金蝶中间件2011校招笔试题

一、单选题(18分,每小题个2分)

1.关于软件测试的目的,下面观点错误的是()

A、未来发现错误而执行程序的过程

B、一个好的测试用例能够发现至今尚未发现的错误

C、证明程序是正确、没有错误的

D、一个成功的测试用例是发现了至今尚未发现的错误的测试

  2Given

     Integer i = new Integer(42);

     Long l = new Long(42);

     Double d = new Double(42.0);

 

     Which expression evaluates to True?

A.      (i == l)

B.      (i == d)

C.      (d == 1)

D.      (i.equals(d))

E.       (d.equals(l))

F.       (i.equals(l))

G.      (l.equals(42L))

  3What happens when you try to compile and run the following application?Choose all

     Correct options.

1.  public class Z {

2.  public static void main(String[] args) {

3.  new Z();

4.  }

    5.

        6. Z() {

        7.     Z alias1 = this;

        8.     Z alias2 = this;

        9.     synchronized (alias1) {

        10.       try {

        11.          alias2.wait();

        12.          System.out.println("DONE WAITING");

        13.       }

        14.       catch (InterruptedException e) {

        15.          System.out.println("INTERRUPTED");

        16.       }

        17.       catch (Exception e) {

        18.          System.out.println("OTHER EXCEPTION");

        19.       }

        20.       finally {

        21.          System.out.println("FINALLY");

        22.       }

        23.   }

        24.   System.out.println("ALL DONE");

        25.  }

    26. }

     AThe application compiles and prints “DONE WAITING”

     BThe application compiles but doesn’t print anything

     CThe application compiles and print “FINALLY”

     DThe application compiles and print “ALL DONE”

     EThe application compiles and print “INTERRUPTED”

     FThe application compiles and print “DONE WAITING” and “FINALLY”

4Consider the following classes:

1.  class Person{

2.      public void printValue(int i,int j){/*.....*/}

3.      public void printValue(int i){/*....*/}

4.  }

5.  public class Teacher extends Person{

6.  public void printValue(){/*...*/}

7.  public void printValue(int i){/*...*/}

8.  public void printValue(String i){/*...*/}

9.  public static void main(String args[]){

10.    Person t = new Teacher();

    11.        char ch = 'y';

       12.     t.printValue(ch);

       13. }

    14.}

Which of the statements below is true?

A. Line 7 will not compile, because void methods cannot be overridden

B. Line 12 will not compile, because there is no version of printValue() that takes a char argument

C. The code will compile but will throw an exception at line 12 at runtime

D. The statement on line 12 will invoke the method on line 8

E.  The statement on line 12 will invoke the method on line 2

F.  The statement on line 12 will invoke the method on line 3

G. The statement on line 12 will invoke the method on line 7

5Consider the following statement, choose all correct options

   You are given a class hierarchy with an instance of the Class Dog.

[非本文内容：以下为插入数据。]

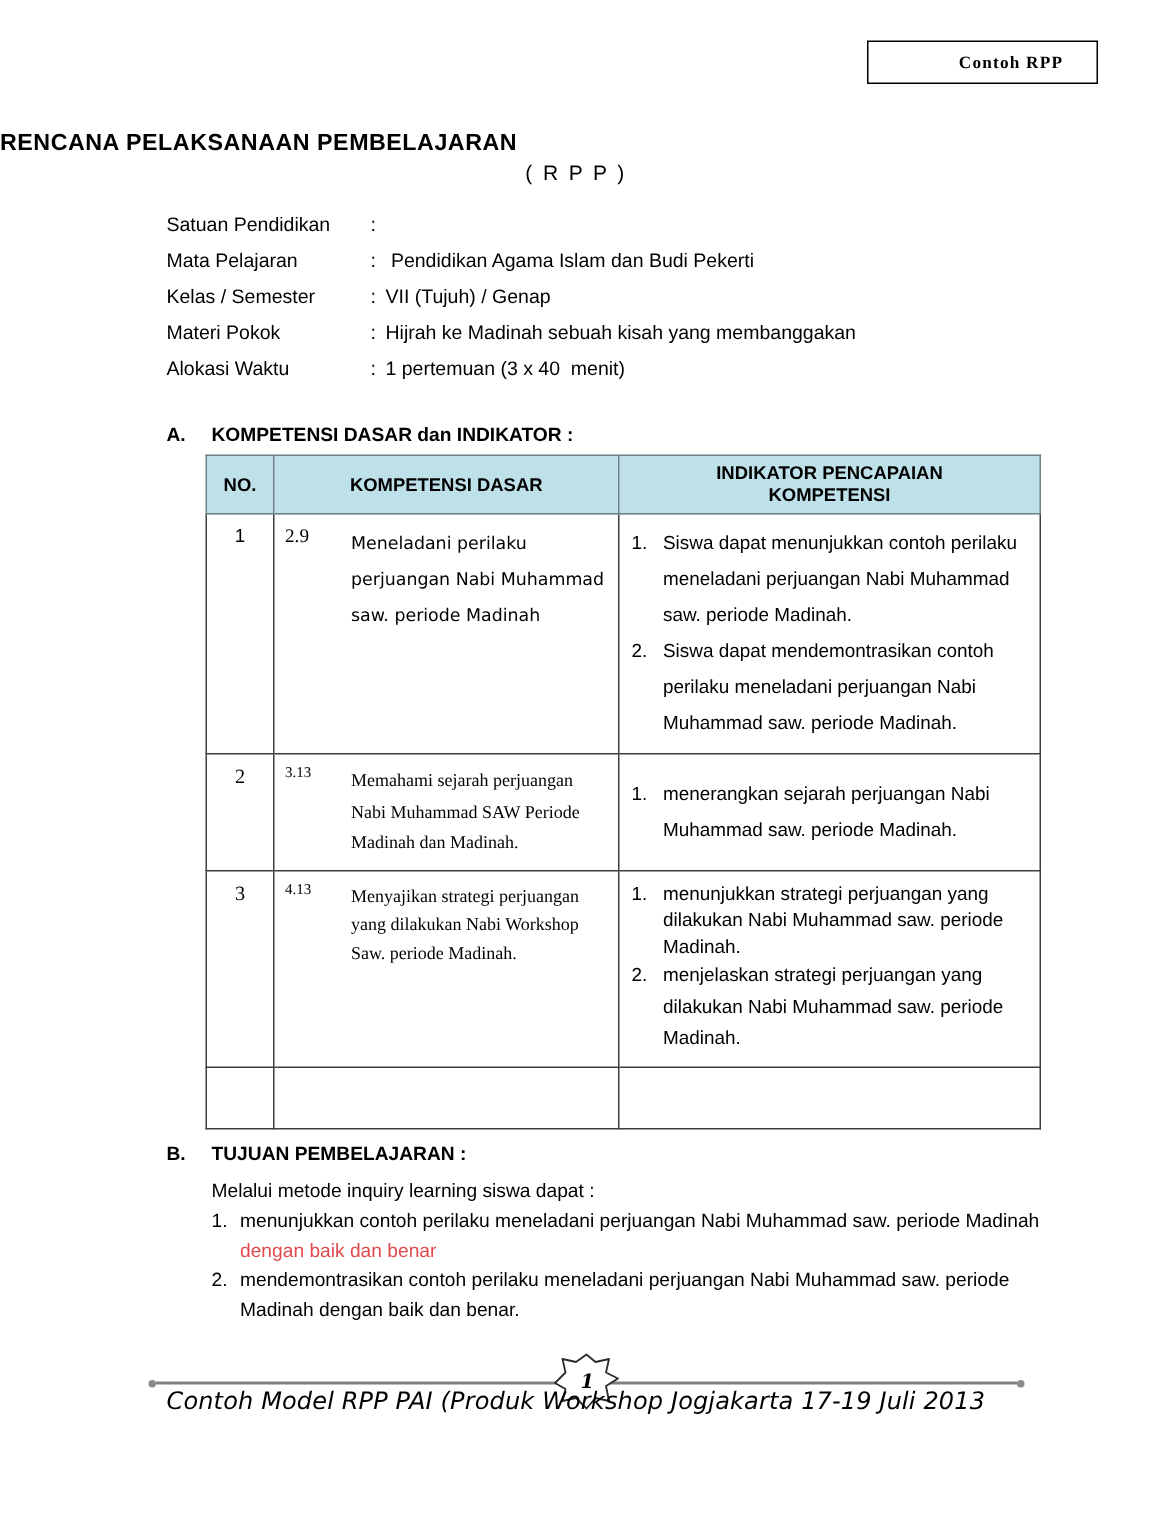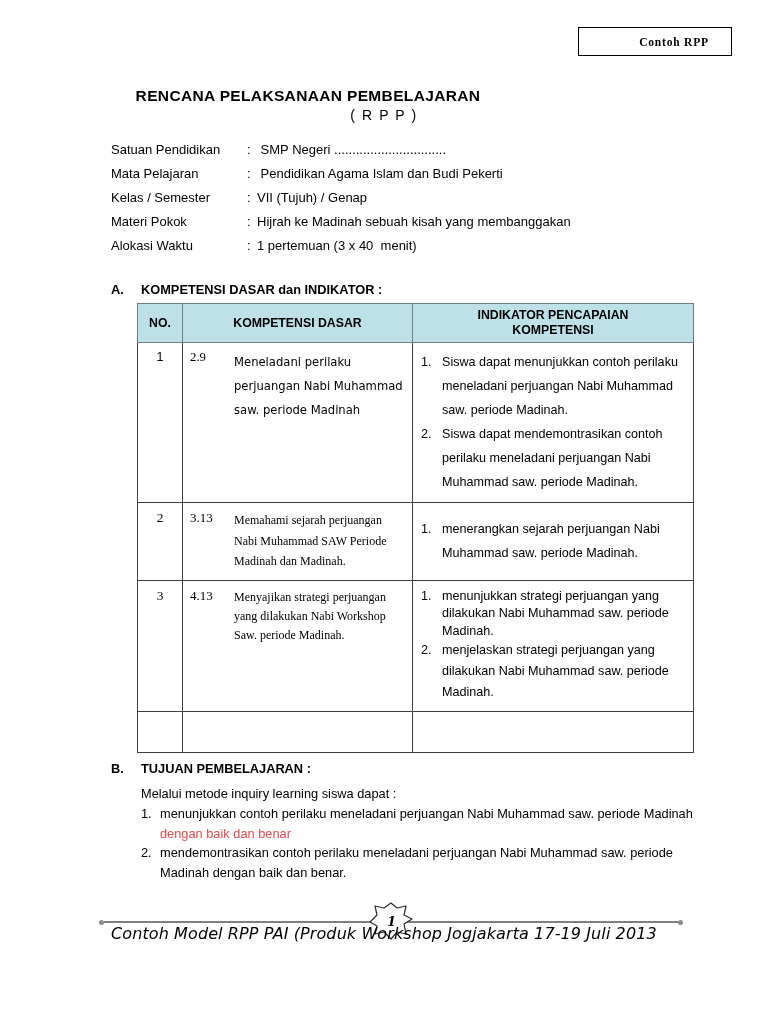"RENCANA PELAKSANAAN PEMBELAJARAN" .doc-title { text-align: center -> none }
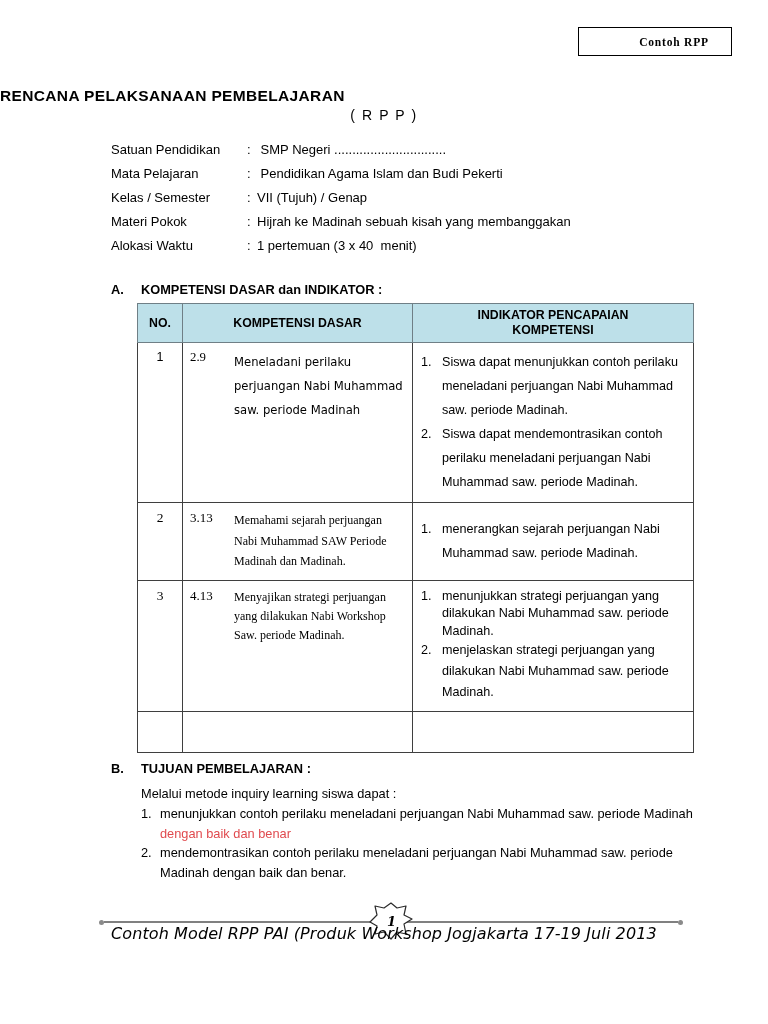"SMP Negeri" span.ident-value { html: <span> SMP Negeri ...............................</span> -> none }
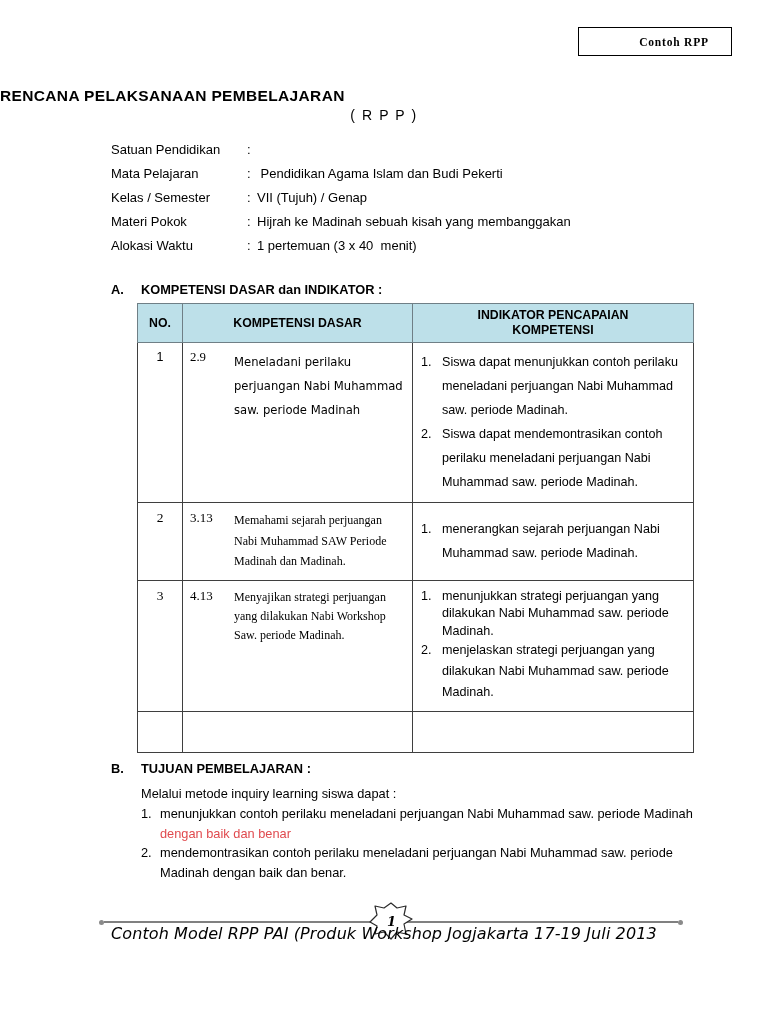"3.13" .rs .kd-code { font-size: 13px -> 10px }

The class Dog is a child of

Mammal and the class Mammal is a child of the class Vertebrate. The class Vertebrate has a method called move which prints out the string “move” . The class Mammal overrides this method and prints out the string”walks”. The class Dog overrides this method and prints out the string “walks on paws”.

Given an instance(dog) of the class Dog,how can you access the ancestor method move in Vertebrate so it prints out the string “move”;

A. dog.super().super().move();

B. dog.parent().parent().move();

C. dog.move();

D. none of the above

6What will happen when you attempt to compile and run the following code.

public class Test {

    public static void main(String argv[]) {

       HHQ ht = new HHQ("my name");

       ht.start();

    }

}

 

class HHQ extends Thread {

    private String name = "";

 

    HHQ(String s) {

       name = s;

    }

 

    public void run() {

       inner();

       System.out.println("finished");

    }

 

    public void inner() {

       while (true) {

           try {

              System.out.println("waiting");

              wait();

           } catch (InterruptedException ie) {

           }

           System.out.println(name);

           notifyAll();

       }

    }

}

A. It will cause a compile time error

B. Compilation and output of “waiting”

C. Compilation and output of “waiting” followed by “finished”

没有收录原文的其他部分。